:: Assignment ::
The lines to find are those in the entries that hold the word "math"; copy every one of them.

Version difference data
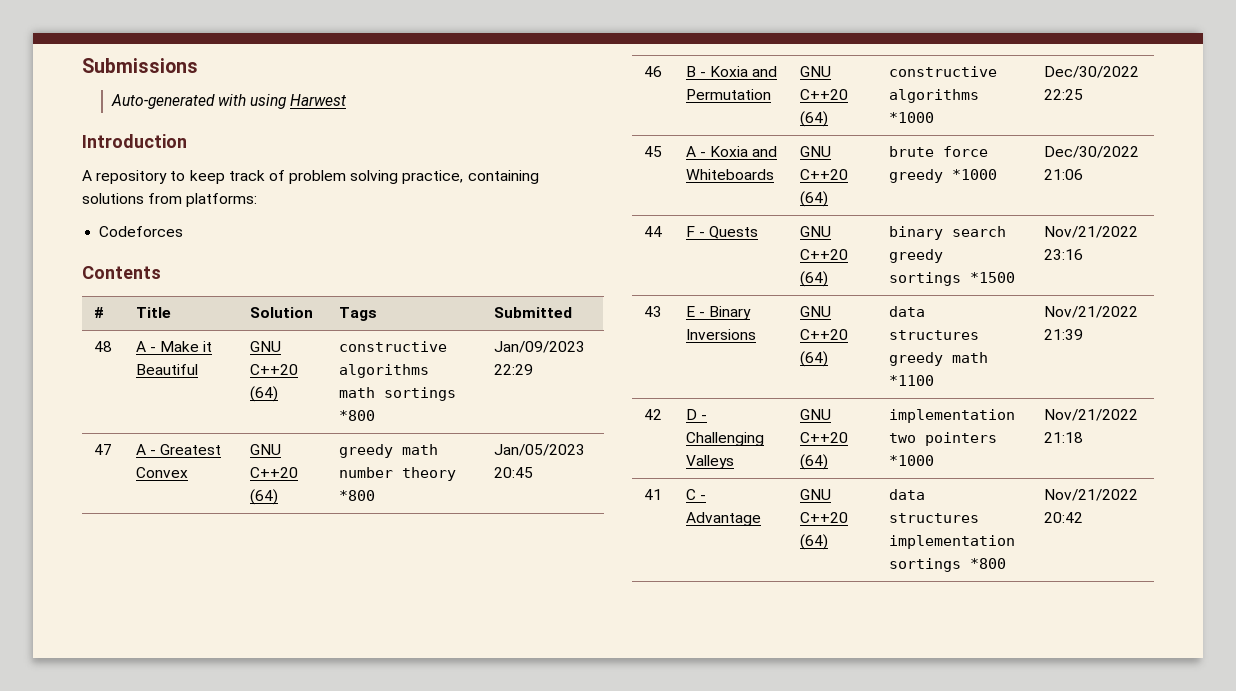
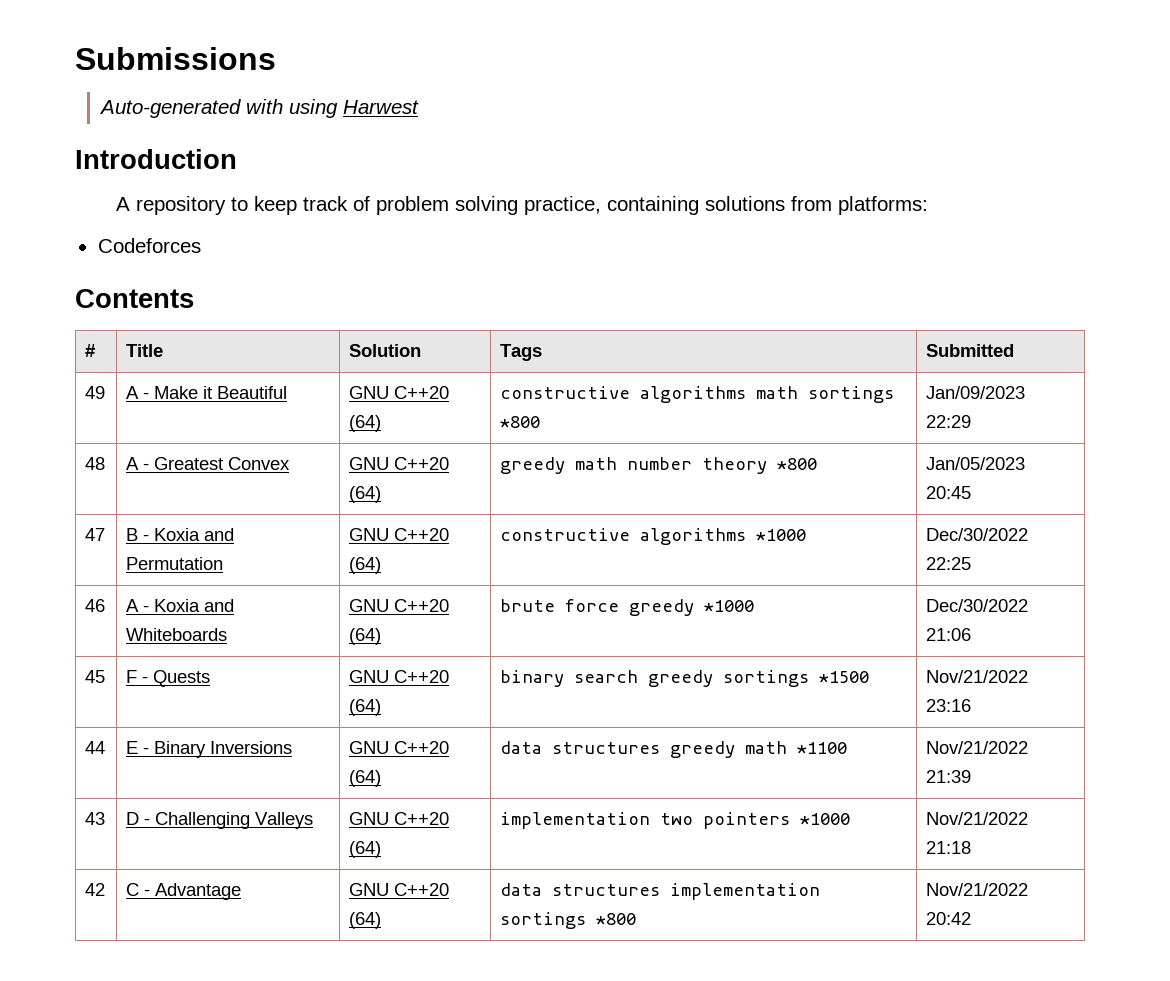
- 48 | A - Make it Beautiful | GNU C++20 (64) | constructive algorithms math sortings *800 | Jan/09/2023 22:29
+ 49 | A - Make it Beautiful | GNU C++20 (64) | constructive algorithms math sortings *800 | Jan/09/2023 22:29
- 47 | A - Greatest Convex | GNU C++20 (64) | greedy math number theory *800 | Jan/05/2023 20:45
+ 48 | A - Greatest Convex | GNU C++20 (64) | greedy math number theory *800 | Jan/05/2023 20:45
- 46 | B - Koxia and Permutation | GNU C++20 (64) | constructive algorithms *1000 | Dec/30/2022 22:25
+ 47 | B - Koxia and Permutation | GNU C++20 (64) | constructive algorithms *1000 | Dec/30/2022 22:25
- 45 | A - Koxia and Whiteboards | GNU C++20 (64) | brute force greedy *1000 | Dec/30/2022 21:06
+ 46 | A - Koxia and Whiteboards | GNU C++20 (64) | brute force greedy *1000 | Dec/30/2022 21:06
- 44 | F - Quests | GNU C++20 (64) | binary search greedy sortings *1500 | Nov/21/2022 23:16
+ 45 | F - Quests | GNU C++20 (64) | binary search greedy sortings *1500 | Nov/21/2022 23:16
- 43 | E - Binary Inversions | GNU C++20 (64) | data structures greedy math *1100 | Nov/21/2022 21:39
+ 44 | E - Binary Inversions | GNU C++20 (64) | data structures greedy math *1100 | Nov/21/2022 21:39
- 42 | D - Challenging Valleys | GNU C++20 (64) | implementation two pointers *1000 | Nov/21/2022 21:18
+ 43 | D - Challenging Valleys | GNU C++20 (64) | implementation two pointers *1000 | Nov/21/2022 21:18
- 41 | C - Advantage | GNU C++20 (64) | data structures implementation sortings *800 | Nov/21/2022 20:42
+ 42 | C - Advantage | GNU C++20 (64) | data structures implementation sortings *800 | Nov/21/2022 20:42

:: Exercise answer ::
- 48 | A - Make it Beautiful | GNU C++20 (64) | constructive algorithms math sortings *800 | Jan/09/2023 22:29
+ 49 | A - Make it Beautiful | GNU C++20 (64) | constructive algorithms math sortings *800 | Jan/09/2023 22:29
- 47 | A - Greatest Convex | GNU C++20 (64) | greedy math number theory *800 | Jan/05/2023 20:45
+ 48 | A - Greatest Convex | GNU C++20 (64) | greedy math number theory *800 | Jan/05/2023 20:45
- 43 | E - Binary Inversions | GNU C++20 (64) | data structures greedy math *1100 | Nov/21/2022 21:39
+ 44 | E - Binary Inversions | GNU C++20 (64) | data structures greedy math *1100 | Nov/21/2022 21:39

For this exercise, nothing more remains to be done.